A hacker was able to obtain a database containing 12 million entries that belongs to ‘Fractal Analytics,’ an international artificial intelligence company based in New York. The database is branded after 'Customer Genomics,' a trademark of Fractal Analytics dedicated to integrating enterprise, geo-location, and open social media data to deliver personalized and contextual offers in real-time on mobile platforms. All in all, this is a marketing and targeted advertising analytics platform, and the data that it uses appears to involve full names, email addresses, phone numbers, and more.
The seller is giving away four samples of the database in CSV form to prove the claims made in the listing.

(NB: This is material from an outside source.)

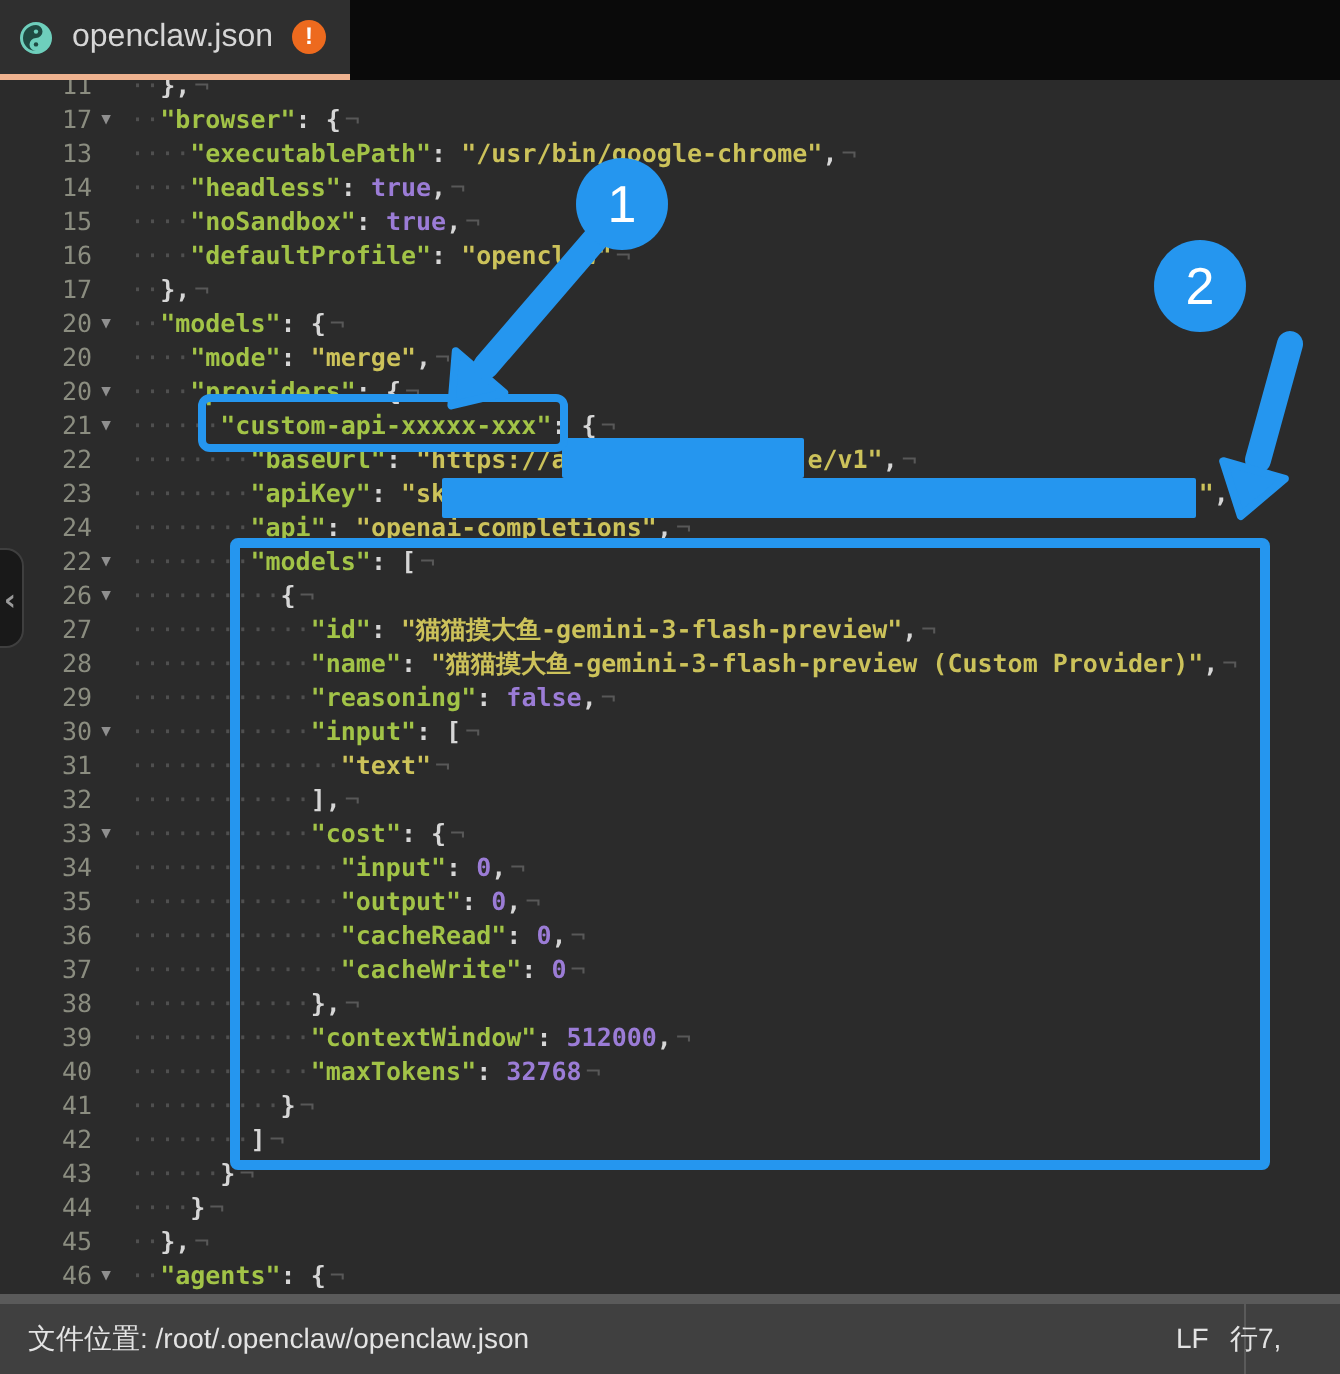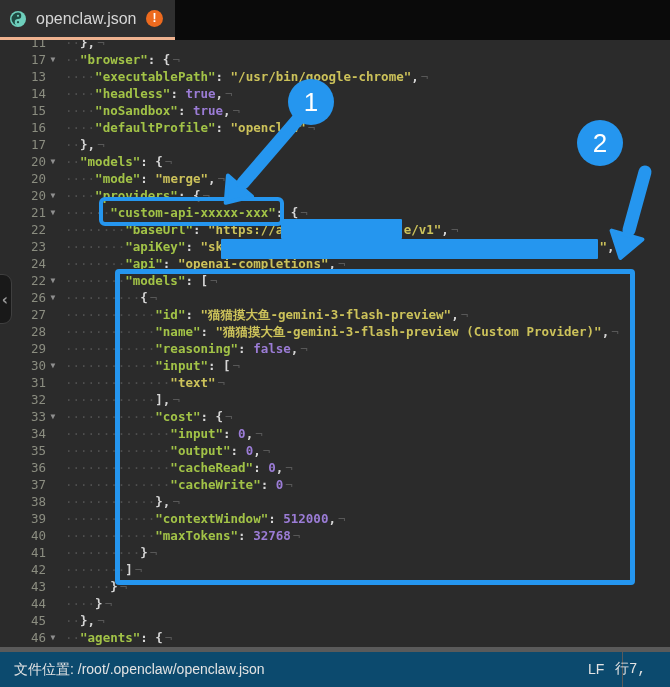"文件位置: /root/.openclaw/openclaw.json" .statusbar { background: #0c4a6e -> #404040 }
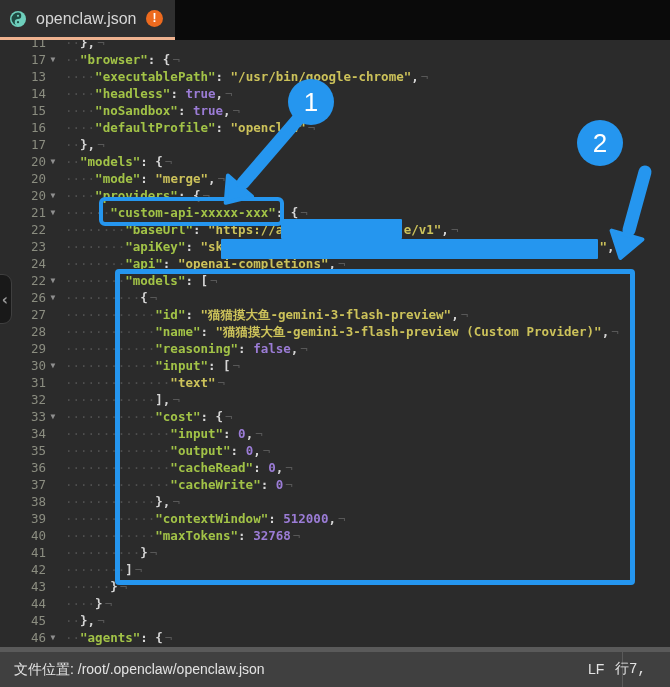"行7," .sb-line { font-family: Liberation Mono, monospace -> none }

The typical assurances about the freshness of the data are also included (the compromise date is May 2021).
We have taken a look at the content of some of these samples, and the information in there appears to be valid. We were also able to see job titles, and in some cases, there are pairs of credentials, albeit with hashed (base64) passwords. This detail tells us that the entries don’t concern only marketing targets but also users of the platform, either employees of Fractal Analytics or their partners/clients.
TechNadu has contacted the seller directly to ask for more details about the breach, and the hacker told us that the leak originated from an exposed Apache Cassandra instance. In total, the seller claims to be holding 12 million entries corresponding to unique individuals, totaling a size of 3.83 GB. The asking price is either $100 or a trade with other databases of equal value. The hacker also told us that Fractal Analytics is almost definitely unaware of the breach, as access to the exposed cluster is still open for anyone.
We have reached out to Fractal Analytics to comment on this, but we haven’t heard back from them yet. Considering that we’re already well into the weekend, the company may not respond with a comment and data securing action until Monday - and so hackers scanning for exposed instances will have ample opportunity to exfiltrate those 12 million entries for themselves.
Unfortunately, this is not the first time that we see a marketing analytics firm holding the data of millions exposing it through an unprotected server access blunder. Some impressive recent examples of similar incidents include the database leak of Tetrad back in February 2020 that exposed 120 million Americans, the exposure of the details of 200 million property owners in the U.S. that appeared online in March 2020 and remained accessible for a full month, and the massive exposure of 1.2 billion individuals after OxyData misconfigured its Elasticsearch server and let out 4TB of sensitive data.